# [Entries taken from a collection]
════

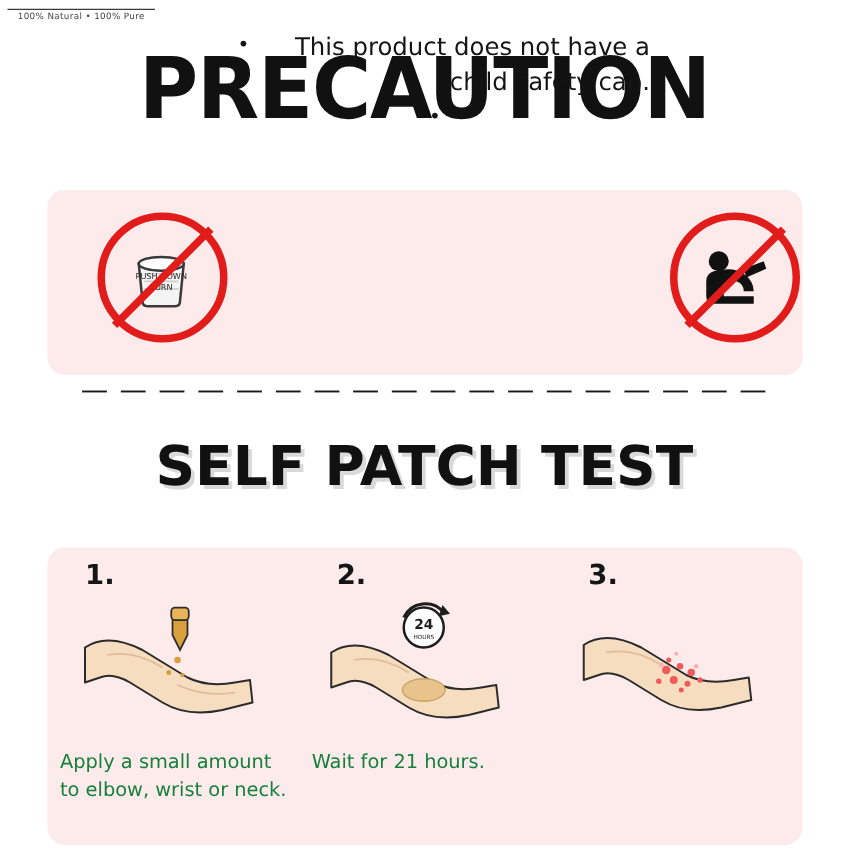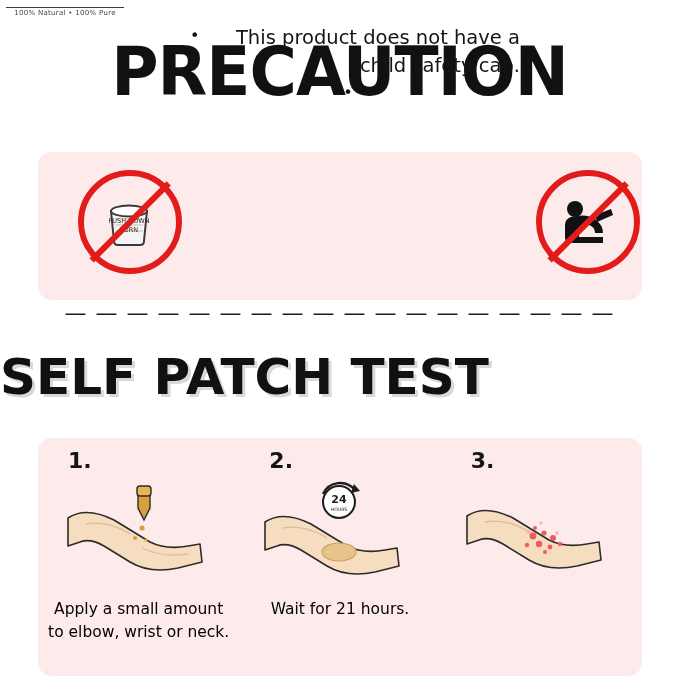--- a/index.html
+++ b/index.html
@@ -77,24 +77,24 @@
     letter-spacing: -1px;
     color: #111111;
     transform: scaleX(0.95);
   }
 
   .title-patch {
     position: absolute;
     left: 0;
     right: 0;
     top: 348px;
-    text-align: left;
+    text-align: center;
     font-family: "DejaVu Sans", sans-serif;
     font-weight: bold;
-    font-size: 50px;
+    font-size: 44px;
     letter-spacing: 0px;
     color: #111111;
     text-shadow: 3px 3px 0 rgba(170,170,170,0.45);
   }
 
   
   .panel {
     position: absolute;
     background: #fdeaea;
     border-radius: 14px;
@@ -208,24 +208,24 @@
     left: 0;
     right: 0;
     top: 38px;
     height: 110px;
   }
   .step-caption {
     position: absolute;
     left: 10px;
     right: 10px;
     top: 160px;
-    text-align: center;
+    text-align: left;
     font-size: 15.5px;
     line-height: 1.5;
-    color: #000000;
+    color: #15803d;
   }
   svg { display: block; }
 </style>
 </head>
 <body>
 
 <div class="logo">
   <div class="logo-rule"></div>
   <div class="logo-tag">100% Natural • 100% Pure</div>
 </div>

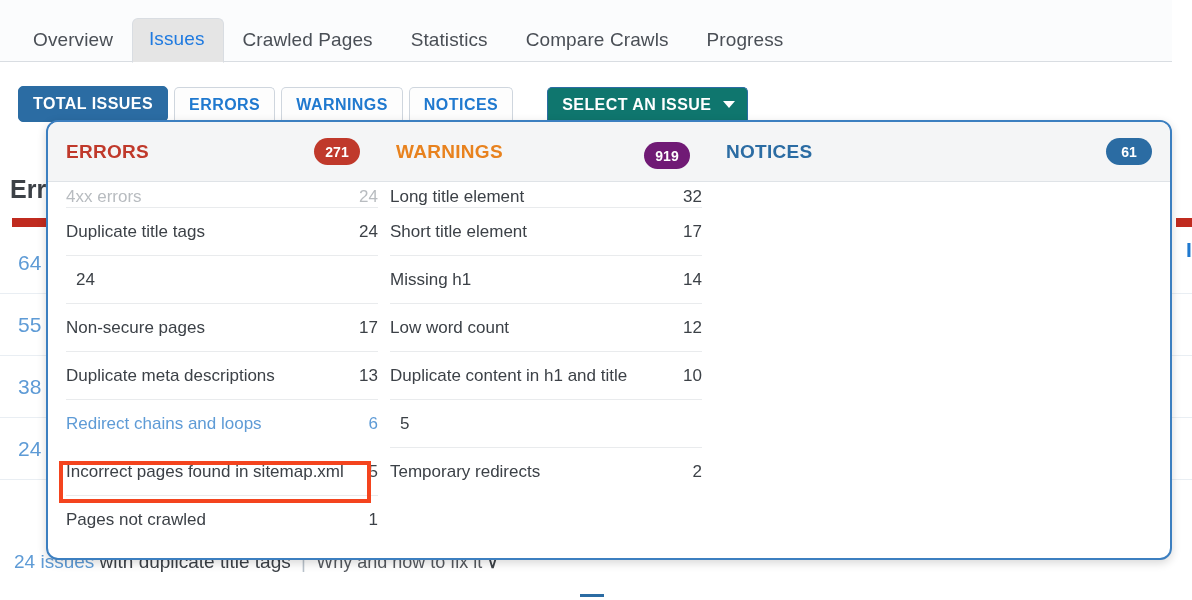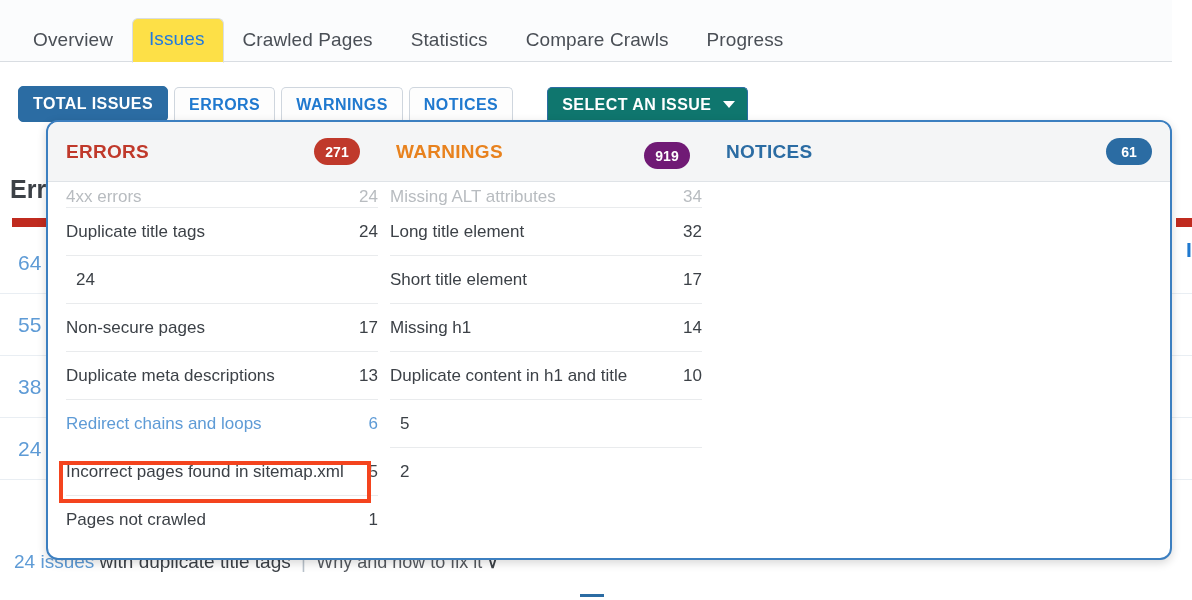--- a/index.html
+++ b/index.html
@@ -19,21 +19,21 @@
   }
   .navtabs .inner { display: flex; align-items: flex-end; height: 62px; padding-left: 14px; }
   .navtab {
     font-size: 19px; color: #4a4f56; letter-spacing: .1px;
     padding: 10px 18px 14px 18px; line-height: 1; white-space: nowrap;
     position: relative; top: 1px;
     border: 1px solid transparent; border-bottom: none;
     border-radius: 6px 6px 0 0;
   }
   .navtab.active {
-    color: #1f7ae0; background: #fde047;
+    color: #1f7ae0; background: #e5e5e5;
     border-color: #d9dde2; border-bottom: 1px solid #ffffff; padding-left: 16px;
   }
 
   
   .filterrow { position: absolute; left: 18px; top: 86px; display: flex; align-items: center; }
   .pill {
     font-size: 16px; font-weight: bold; letter-spacing: .45px;
     padding: 9px 14px; border-radius: 5px 5px 0 0; line-height: 1;
     border: 1px solid #cfd6de; border-bottom: none;
     background: #fdfdfd; color: #2079cf; white-space: nowrap;
@@ -229,44 +229,45 @@
           <span>Incorrect pages found in sitemap.xml</span>
           <span class="num">5</span>
         </div>
         <div class="item">
           <span>Pages not crawled</span>
           <span class="num">1</span>
         </div>
       </div>
 
       <div class="col warnings">
-        <div class="item clipped">
-          <span>Missing ALT attributes</span>
-          <span class="num">34</span>
-        </div>
         <div class="item">
           <span>Long title element</span>
           <span class="num">32</span>
         </div>
         <div class="item">
           <span>Short title element</span>
           <span class="num">17</span>
         </div>
         <div class="item">
           <span>Missing h1</span>
           <span class="num">14</span>
         </div>
         <div class="item">
+          <span>Low word count</span>
+          <span class="num">12</span>
+        </div>
+        <div class="item">
           <span>Duplicate content in h1 and title</span>
           <span class="num">10</span>
         </div>
         <div class="item">
           <span class="num">5</span>
         </div>
         <div class="item">
+          <span>Temporary redirects</span>
           <span class="num">2</span>
         </div>
       </div>
 
       <div class="col notices"></div>
 
       <div class="highlight-box"></div>
     </div>
   </div>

════

# [Requirement]
If the string "text" appears in a line of the entries, report the line.

# [Exercise response]
-    text-align: left;
+    text-align: center;
     text-shadow: 3px 3px 0 rgba(170,170,170,0.45);
-    text-align: center;
+    text-align: left;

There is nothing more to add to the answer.